As much as Jerry Brown, manager of distributed computing at disk drive maker Seagate Technology in Scotts Valley, CA, likes Notes, he wishes he could have avoided it. He admits that Notes' innate complications were exacerbated by the way his group rolled out its implementation. "You ideally would not do it this way," he says.

Notes crept into Seagate through the back door four years ago. Engineers in the company's Minneapolis design center were unhappy with mainframe e-mail and liked Notes' workgroup features. Despite central IS's efforts to keep Notes out of the enterprise, the engineers adopted it and supported it themselves.

The next couple of years were like guerrilla warfare, says Brown. Notes spread to design engineer groups in three other cities, then to marketing groups, then to quality reliability groups. The need to share ISO 9000 (quality assurance standard) information was a driving force, Brown says, but "it was organized anarchy. There was no emphasis on security or robust routing or architecture." About a year ago, with Notes resident on 1,000 nodes, IS assumed responsibility for it.

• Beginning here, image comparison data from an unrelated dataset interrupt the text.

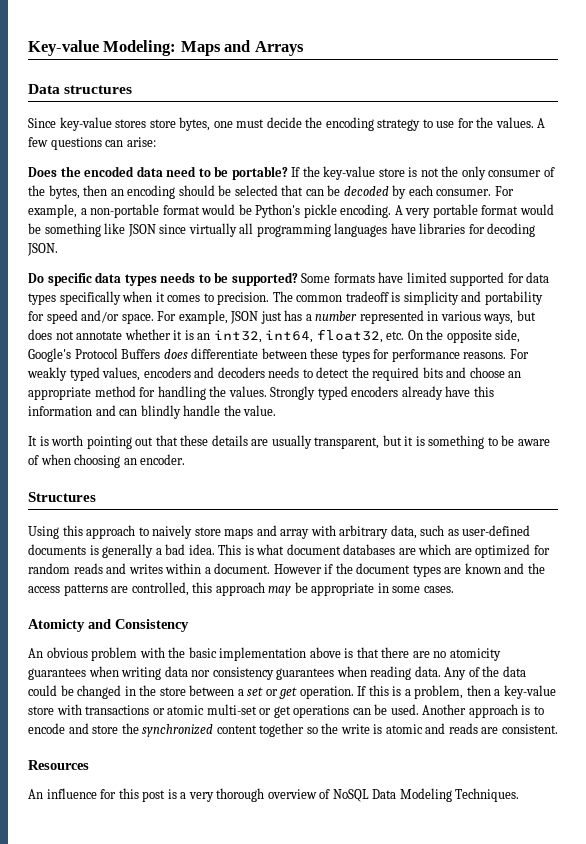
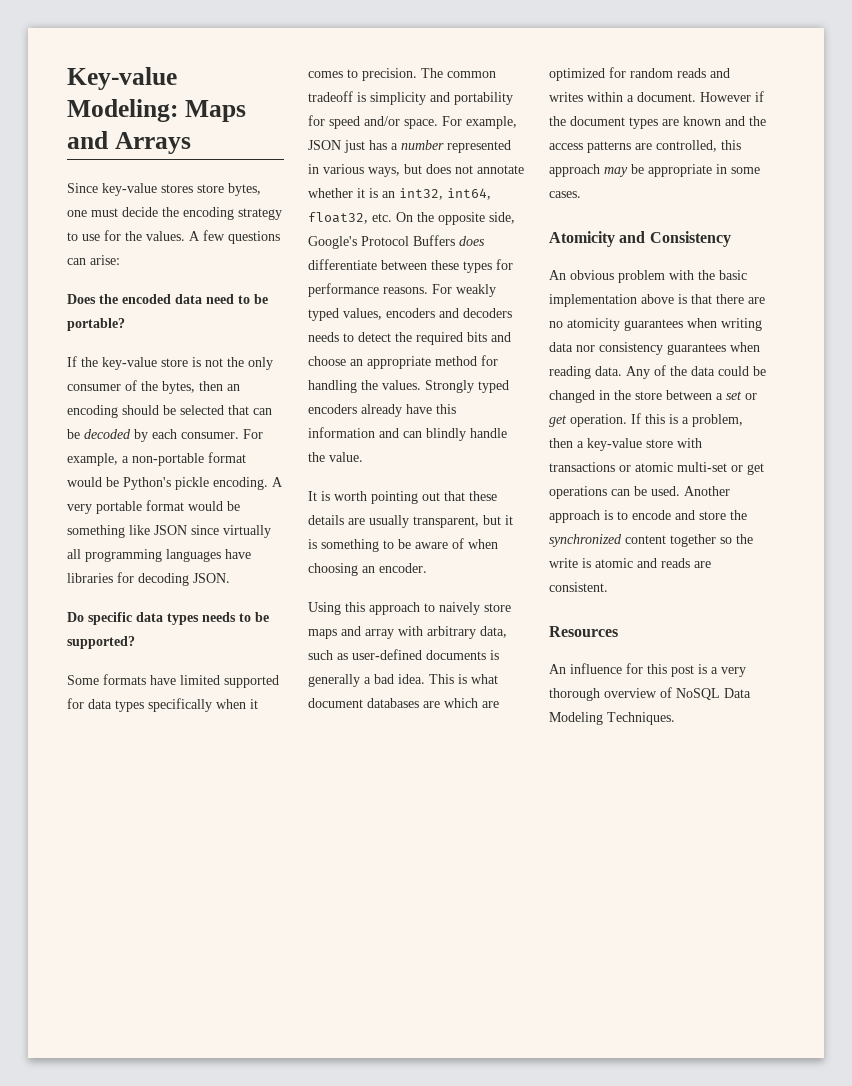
- Data structures
- Does the encoded data need to be portable? If the key-value store is not the only consumer of the bytes, then an encoding should be selected that can be decoded by each consumer.
+ Does the encoded data need to be portable?
+ If the key-value store is not the only consumer of the bytes, then an encoding should be selected that can be decoded by each consumer.
- Do specific data types needs to be supported? Some formats have limited supported for data types specifically when it comes to precision.
+ Do specific data types needs to be supported?
+ Some formats have limited supported for data types specifically when it comes to precision.
- Structures
- Atomicty and Consistency
+ Atomicity and Consistency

Problems were numerous. Integrating Notes and two existing e-mail platforms (cc:Mail and DEC's All-in-One for the mainframe) has taken nearly a year but is almost complete. Still, Brown says, "There are constantly annoying low-grade problems from running three e-mail systems over three gateways."

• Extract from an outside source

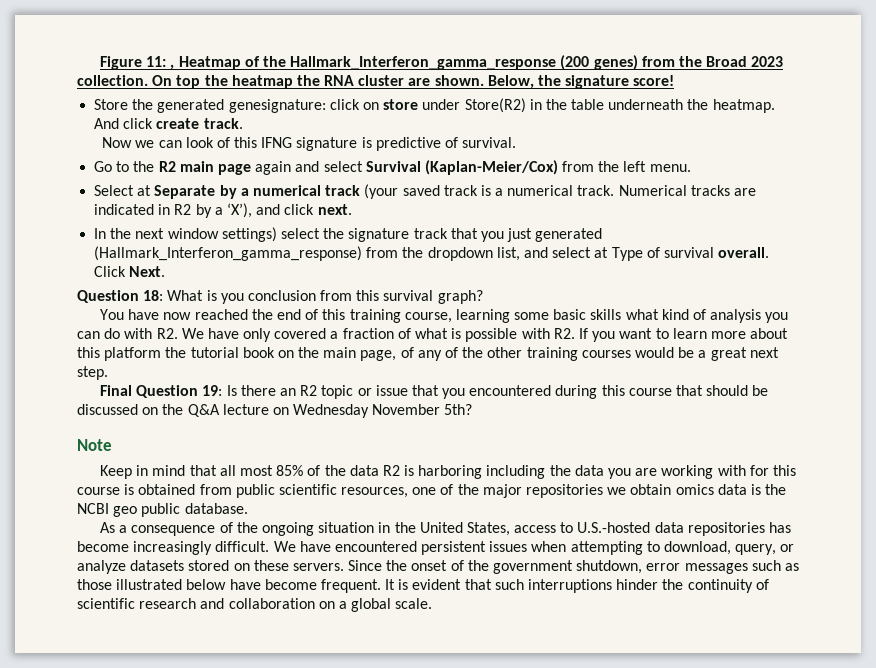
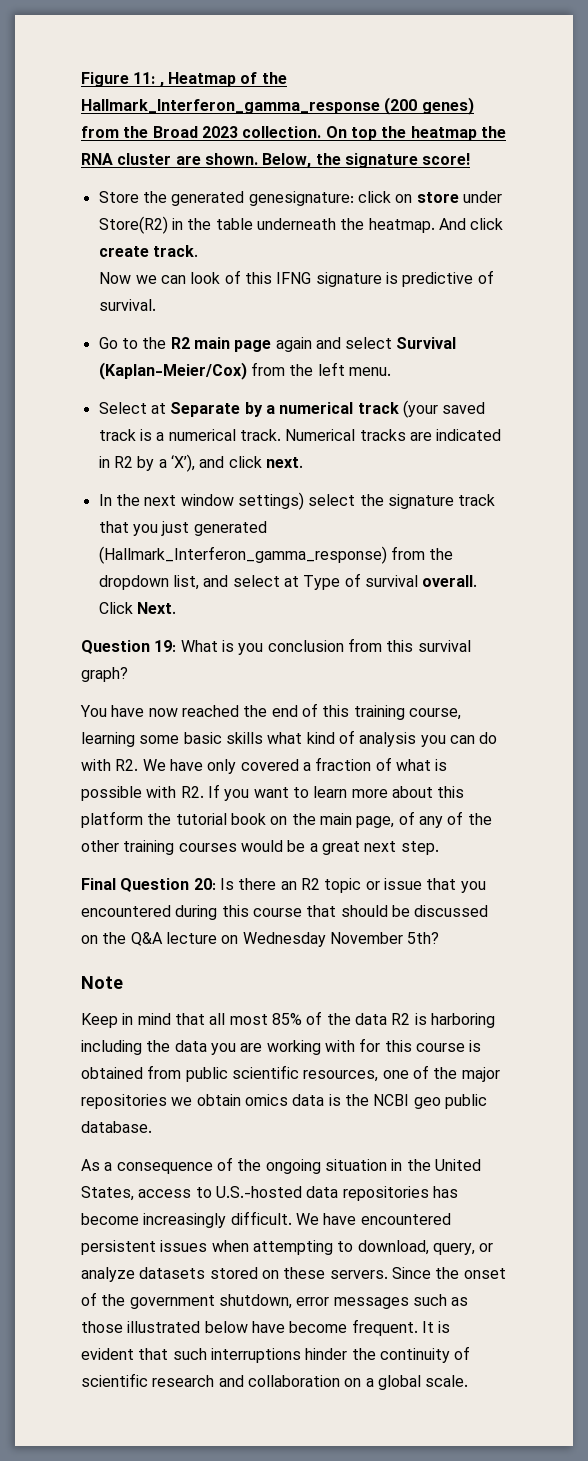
- Question 18: What is you conclusion from this survival graph?
+ Question 19: What is you conclusion from this survival graph?
- Final Question 19: Is there an R2 topic or issue that you encountered during this course that should be discussed on the Q&A lecture on Wednesday November 5th?
+ Final Question 20: Is there an R2 topic or issue that you encountered during this course that should be discussed on the Q&A lecture on Wednesday November 5th?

Internal mail routing issues are complicated by Seagate's Notes users in Asia. On the fiber link, things move smoothly, he says. But when it breaks, as it recently did in Japan, the system shifts to satellite. "Even though we have the same nominal bandwidth, it takes twice as long via satellite. Most things are packet-based, and it also takes twice as long to get the acknowledgment. Notes doesn't deal with that well when it has large amounts of mail or mail with large attachments. It takes a lot of hand-feeding to keep that mail flowing."

Other problems were the proliferation of more than a hundred Notes servers and a range of expertise among administrators. "We're pretty shorthanded," says Brown. There's only a single enterprise-level Notes administrator. He has budget authority to add someone but is having a tough time finding the right person. There's a wide variation in skill at the workgroup level. "It's really difficult to find top-notch people who know Notes well," he laments.

Despite these troubles, there are 7,500 nodes on Notes, and 600 to 700 are added each month. Seagate is beefing up resources, standardizing servers (they still have many 486 clones and older PCs), formalizing procedures across the enterprise (using Notes to manage Notes), and holding monthly video conferences with administrators. Brown sees the rollout of the news version, probably next year, as the opportunity to get everyone on the same page. "That's a big step," he sighs.

Is There a Choice?

Notes clearly is not for the faint of heart. But then neither is business these days. "One of the things management is discovering is that the easy problems are all solved," says Ogdin of Deep Woods Technology. "Now the problems get tougher. We need collaborative teams to work on accounts together. One person can't launch a new product. So how do you get people to work as teams?"

How indeed? Notes places heavy demands on infrastructure and forces IS staff to stretch. It has technical limitations and might shake up your culture in ways you never imaged. But at a time when more corporations and their leaders recognize that survival demands flexibility and teamwork, Notes currently is almost the only game in town for linking people, places, and processes.